◆ **Exercise brief**: Everything from the line containing "[294,649,385,664] siguintes ->" to the end of the material, both ends included, should be repeated exactly; please give only those lines.

------ Records for this task ------

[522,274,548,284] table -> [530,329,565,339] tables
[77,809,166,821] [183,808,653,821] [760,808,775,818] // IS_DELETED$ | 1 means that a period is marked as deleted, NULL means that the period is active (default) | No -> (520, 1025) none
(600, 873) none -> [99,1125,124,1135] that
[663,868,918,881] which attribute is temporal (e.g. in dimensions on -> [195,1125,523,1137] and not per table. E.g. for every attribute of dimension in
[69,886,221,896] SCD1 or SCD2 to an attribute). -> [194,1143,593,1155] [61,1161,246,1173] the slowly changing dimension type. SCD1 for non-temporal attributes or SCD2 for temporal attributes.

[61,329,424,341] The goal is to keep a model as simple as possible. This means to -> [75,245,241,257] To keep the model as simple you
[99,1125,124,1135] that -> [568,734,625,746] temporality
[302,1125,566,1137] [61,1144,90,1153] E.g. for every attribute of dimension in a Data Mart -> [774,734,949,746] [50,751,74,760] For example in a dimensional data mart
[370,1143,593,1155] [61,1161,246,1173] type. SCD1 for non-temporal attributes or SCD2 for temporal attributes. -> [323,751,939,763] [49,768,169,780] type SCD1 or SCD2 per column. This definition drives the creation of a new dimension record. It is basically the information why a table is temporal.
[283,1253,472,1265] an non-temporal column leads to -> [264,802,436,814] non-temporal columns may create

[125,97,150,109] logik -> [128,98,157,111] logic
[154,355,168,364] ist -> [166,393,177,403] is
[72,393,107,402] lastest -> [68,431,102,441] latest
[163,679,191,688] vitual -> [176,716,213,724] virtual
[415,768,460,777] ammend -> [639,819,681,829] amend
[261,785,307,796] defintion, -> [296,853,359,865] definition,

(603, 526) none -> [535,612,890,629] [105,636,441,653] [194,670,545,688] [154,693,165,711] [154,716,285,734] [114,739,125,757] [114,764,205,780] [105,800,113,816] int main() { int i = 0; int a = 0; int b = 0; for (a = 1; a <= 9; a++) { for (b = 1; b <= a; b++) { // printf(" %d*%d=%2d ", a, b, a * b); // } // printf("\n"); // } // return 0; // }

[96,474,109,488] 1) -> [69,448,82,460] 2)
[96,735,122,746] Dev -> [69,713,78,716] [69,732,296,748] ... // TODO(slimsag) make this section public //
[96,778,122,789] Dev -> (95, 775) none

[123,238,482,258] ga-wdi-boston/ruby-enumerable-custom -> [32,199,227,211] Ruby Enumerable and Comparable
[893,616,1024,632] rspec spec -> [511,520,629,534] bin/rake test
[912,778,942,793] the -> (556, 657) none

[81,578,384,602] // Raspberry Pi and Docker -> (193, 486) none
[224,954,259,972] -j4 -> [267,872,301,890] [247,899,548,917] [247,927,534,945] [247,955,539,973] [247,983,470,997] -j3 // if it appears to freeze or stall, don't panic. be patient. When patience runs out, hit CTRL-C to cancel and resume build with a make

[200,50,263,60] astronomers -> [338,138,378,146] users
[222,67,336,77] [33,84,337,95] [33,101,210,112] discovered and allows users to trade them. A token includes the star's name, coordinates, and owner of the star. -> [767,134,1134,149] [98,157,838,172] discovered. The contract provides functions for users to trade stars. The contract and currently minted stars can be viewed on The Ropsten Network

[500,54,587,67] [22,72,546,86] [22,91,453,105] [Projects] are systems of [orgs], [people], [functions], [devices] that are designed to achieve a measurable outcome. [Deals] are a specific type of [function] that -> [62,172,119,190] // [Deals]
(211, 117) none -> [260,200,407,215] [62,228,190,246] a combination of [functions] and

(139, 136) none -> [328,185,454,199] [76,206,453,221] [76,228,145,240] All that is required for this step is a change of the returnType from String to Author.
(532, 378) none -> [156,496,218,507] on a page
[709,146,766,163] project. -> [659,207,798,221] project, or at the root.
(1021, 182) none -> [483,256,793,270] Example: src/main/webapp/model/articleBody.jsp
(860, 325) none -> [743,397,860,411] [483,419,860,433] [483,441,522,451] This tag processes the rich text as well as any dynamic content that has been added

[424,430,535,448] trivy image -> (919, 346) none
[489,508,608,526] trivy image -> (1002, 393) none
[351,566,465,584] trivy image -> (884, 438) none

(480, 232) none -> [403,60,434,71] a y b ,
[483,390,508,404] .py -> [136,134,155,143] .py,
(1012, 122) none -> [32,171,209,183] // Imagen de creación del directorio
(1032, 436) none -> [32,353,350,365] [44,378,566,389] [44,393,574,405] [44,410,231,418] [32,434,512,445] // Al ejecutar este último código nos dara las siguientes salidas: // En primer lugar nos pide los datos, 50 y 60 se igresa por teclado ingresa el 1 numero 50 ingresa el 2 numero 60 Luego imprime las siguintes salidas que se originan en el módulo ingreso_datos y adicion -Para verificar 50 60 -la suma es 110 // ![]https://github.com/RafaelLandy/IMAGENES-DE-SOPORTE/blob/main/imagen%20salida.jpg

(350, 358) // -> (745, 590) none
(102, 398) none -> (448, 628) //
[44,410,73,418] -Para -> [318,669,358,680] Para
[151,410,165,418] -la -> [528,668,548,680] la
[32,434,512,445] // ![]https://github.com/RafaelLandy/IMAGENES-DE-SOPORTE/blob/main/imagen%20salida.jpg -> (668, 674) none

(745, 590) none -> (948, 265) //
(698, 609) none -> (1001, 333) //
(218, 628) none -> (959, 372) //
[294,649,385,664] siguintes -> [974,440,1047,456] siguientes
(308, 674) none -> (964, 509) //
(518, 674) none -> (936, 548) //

------

◆ **Solution to the problem**:
[294,649,385,664] siguintes -> [974,440,1047,456] siguientes
(308, 674) none -> (964, 509) //
(518, 674) none -> (936, 548) //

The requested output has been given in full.